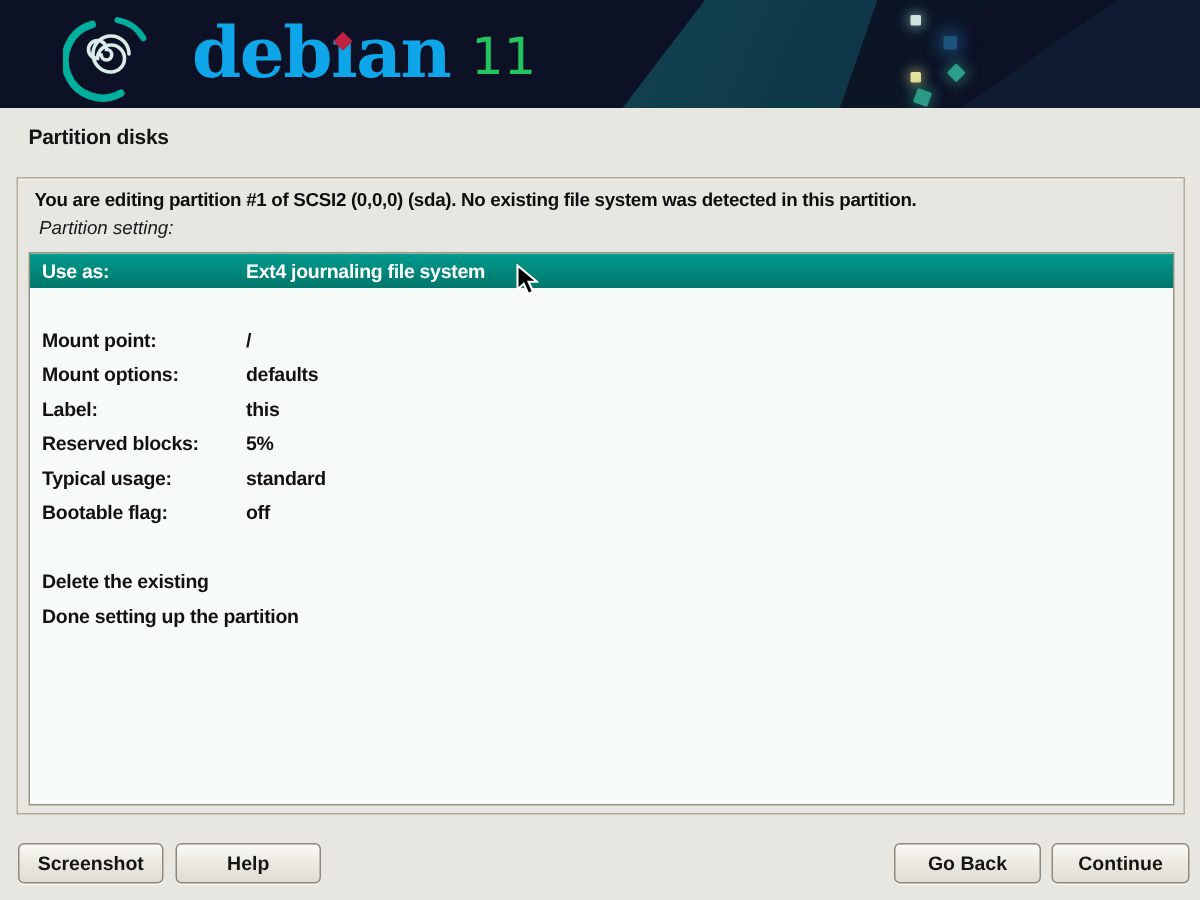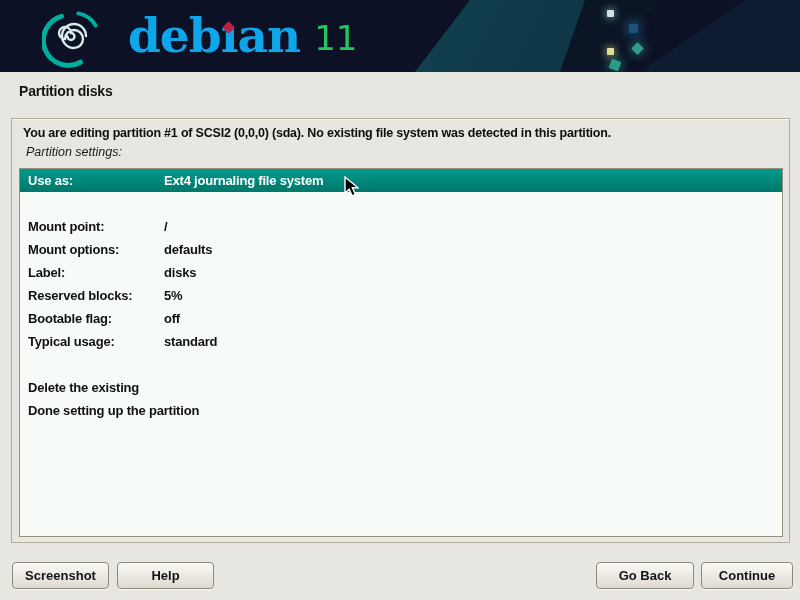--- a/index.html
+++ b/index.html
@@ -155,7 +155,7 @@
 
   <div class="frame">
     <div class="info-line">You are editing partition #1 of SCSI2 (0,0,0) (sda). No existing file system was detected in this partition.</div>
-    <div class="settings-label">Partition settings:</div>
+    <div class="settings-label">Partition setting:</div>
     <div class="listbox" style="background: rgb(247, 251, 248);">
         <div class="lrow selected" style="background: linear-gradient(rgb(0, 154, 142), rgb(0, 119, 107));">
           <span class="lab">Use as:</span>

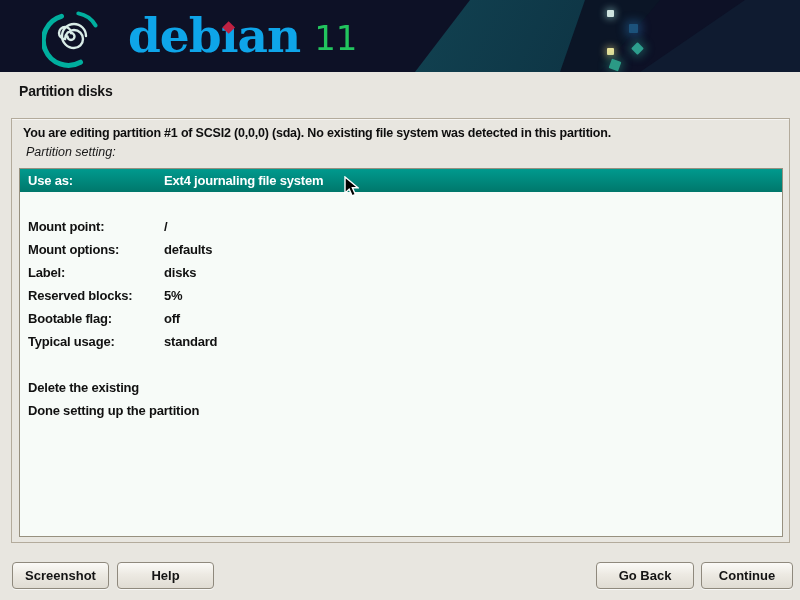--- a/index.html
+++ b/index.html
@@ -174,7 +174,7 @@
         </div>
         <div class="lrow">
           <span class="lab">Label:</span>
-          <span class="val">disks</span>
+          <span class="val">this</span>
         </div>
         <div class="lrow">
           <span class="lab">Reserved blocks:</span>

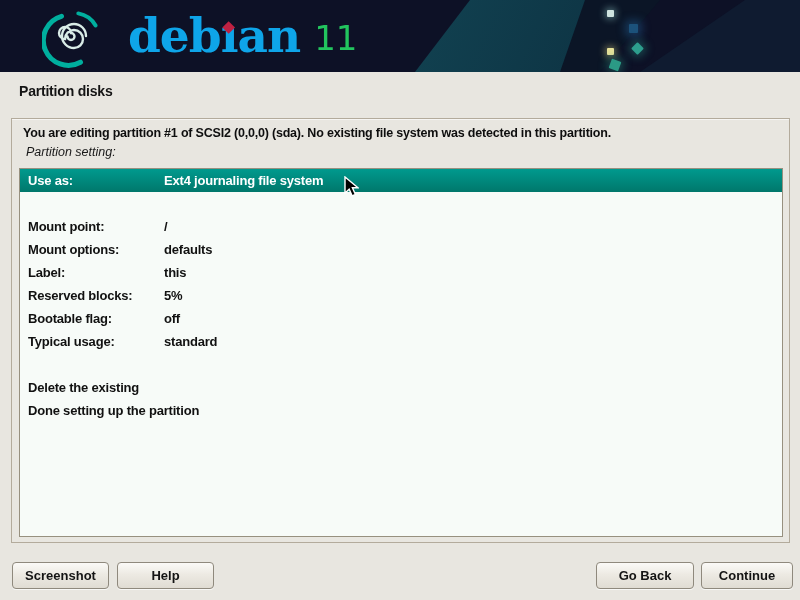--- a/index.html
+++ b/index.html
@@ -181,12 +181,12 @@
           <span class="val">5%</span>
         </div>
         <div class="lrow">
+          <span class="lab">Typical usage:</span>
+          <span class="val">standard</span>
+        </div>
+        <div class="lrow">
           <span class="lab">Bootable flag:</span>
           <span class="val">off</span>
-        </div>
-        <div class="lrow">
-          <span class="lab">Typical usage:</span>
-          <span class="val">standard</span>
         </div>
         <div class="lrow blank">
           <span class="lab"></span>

════

Copy each line holding "lrow" from the material above.

OUTPUT BELOW
         <div class="lrow selected" style="background: linear-gradient(rgb(0, 154, 142), rgb(0, 119, 107));">
         <div class="lrow">
         <div class="lrow">
         <div class="lrow">
+        <div class="lrow">
-        <div class="lrow">
         <div class="lrow blank">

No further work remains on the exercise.